Kicking, squealing Gucci little piggy?

“I had no idea I’d married a monster”
“You didn’t. You married a Gucci”
This is a special one off review and without my usual array of green inked scribbled notes. The question of why is simply that I hadn’t planned to pen these few hundred words as I hadn’t planned to watch the film at all and when I did last night (24th February) I was too engrossed and intrigued to turn on the lights and open my infamous notebook. I watched at first out of sheer curiosity for director Ridley Scott’s previous storied filmmaking career and then for a cast of characters who were infused with their own version of detached humanity provided by a stellar five star show from Lady Gaga, Adam Driver, Jared Leto, Al Pacino and Jeremy Irons as well as an equally stellar co starring list of cameo roles that impressed me throughout.
So I wasn’t going to watch but I did, and even though I wasn’t going to watch because I have no interest whatsoever in the twisted tale or the products for which the Gucci family is famous, I was rather won over, charmed and despite the up and down grating nature of the various accents and dialects painstakingly employed, I rather enjoyed a film that was otherwise going to remain off my film radar. What follows are brief dissections of the five principal characters and how their lives intersect with the brilliant cameo roles surrounding them:

“Patrizia Reggiani” (Lady Gaga). Being of an older generation I have no interest in the music of Lady Gaga but I do in her burgeoning acting career, the promise of which was so aptly demonstrated in her fantastic turn in 2018’s A Star is Born alongside Bradley Cooper. Here, Lady Gaga portrays the brash, outspoken nature of a blue collar family made good through hard work and steadfast belief in family. This second virtue is both the epitome of her rise and indeed her fall as when her whirlwind romance with Maurizio Gucci (see below) leads to marriage and it comes amid the happiest and warmest part of the film, it also showcases that someone from a disparaged family of truckers will never be a famed Gucci, even by marriage. Her spiral is brilliantly played by an ever changing and older Lady Gaga as the film follows a late 1970’s through to mid 1990’s timeline and the change in temperament, aspirations and wealth desires are so well portrayed. Of the five Marquee star names, Lady Gaga held my intrigue and interest for the film throughout.

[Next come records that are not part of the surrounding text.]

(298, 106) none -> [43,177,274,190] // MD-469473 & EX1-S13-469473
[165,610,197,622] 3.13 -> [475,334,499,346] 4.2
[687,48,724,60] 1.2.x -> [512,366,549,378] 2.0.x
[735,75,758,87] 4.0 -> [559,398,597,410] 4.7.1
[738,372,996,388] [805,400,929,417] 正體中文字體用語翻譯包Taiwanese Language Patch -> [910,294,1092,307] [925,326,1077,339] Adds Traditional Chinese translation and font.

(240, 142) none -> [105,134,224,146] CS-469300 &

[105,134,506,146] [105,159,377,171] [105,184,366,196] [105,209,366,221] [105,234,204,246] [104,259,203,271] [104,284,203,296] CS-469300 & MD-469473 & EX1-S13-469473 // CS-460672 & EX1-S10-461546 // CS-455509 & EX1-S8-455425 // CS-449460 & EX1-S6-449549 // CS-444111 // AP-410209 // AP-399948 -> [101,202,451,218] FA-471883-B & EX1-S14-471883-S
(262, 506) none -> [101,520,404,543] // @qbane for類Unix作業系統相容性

“Maurizio Gucci” (Adam Driver). The bookish, quiet and introverted side to the marriage he was depicted as growing out and indeed tired of, Adam Driver’s methodical and somewhat daydreamer performance is a stark opposite to that of his co-star above. Driver is seemingly ever smiling and unconcerned and this only changes towards the final Act of the film and when the life he depicts has changed radically and seemingly slowly out of his meticulous control. Driver’s performance here is of quiet stoicism and a growing hunger for the trappings of a family he tried at first to reject and whilst not as accomplished as his turns in Inside Llewyn Davis, Silence, Marriage Story or the Star Wars franchise, he acquits himself brilliantly against the growing force of nature of his on screen wife.

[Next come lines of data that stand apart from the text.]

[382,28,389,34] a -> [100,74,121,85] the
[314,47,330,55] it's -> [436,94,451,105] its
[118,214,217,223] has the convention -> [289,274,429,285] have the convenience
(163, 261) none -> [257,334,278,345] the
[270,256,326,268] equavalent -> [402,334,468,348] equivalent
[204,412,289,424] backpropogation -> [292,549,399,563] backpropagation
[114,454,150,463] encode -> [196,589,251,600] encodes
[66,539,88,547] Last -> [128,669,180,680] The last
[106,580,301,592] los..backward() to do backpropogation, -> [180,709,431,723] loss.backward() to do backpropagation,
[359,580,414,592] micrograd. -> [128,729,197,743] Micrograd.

“Paulo Gucci” (Jared Leto). Scorned by everyone except for his loving Father Aldo (see below), this is yet another dramatic and dramatically physically changed performance from the front man of the rock band 30 Seconds to Mars. This is nothing new for Jared Leto, as we can stretch back to his cameo performance as “Angel Face” in David Fincher’s seminal movie Fight Club in 1999 where he is as indistinguishable there as he is in the gloriously depressing Requiem for a Dream a year later. Two decades on he’ll be more fondly remembered within this particular zeitgeist as “The Joker” in the Justice League franchise, however his Oscar winning performance as “Rayon” in Dallas Buyers Club is perhaps the epitome of a performance that at first glance you can’t help but say “But that can’t be X, Y or Z”. But it is, and it was Jared Leto here, and in a peculiarly offbeat and very singular role that often seemed to be transported into the film from nowhere, and no doubt very deliberately so. His accent was the worst of a bad lot!
His performance though was not.

“Aldo Gucci” (Al Pacino). Deliberately large of waistline and very much the powerhouse and loudly pronounced performance we’ve come to expect from one of Hollywood’s last remaining old school actors. Along with Jeremy Irons below, the smaller of the Marquee performances here and as is so often the case, Pacino is at his best when rather more dialled down and acting as a kind of canny observer at the world around him.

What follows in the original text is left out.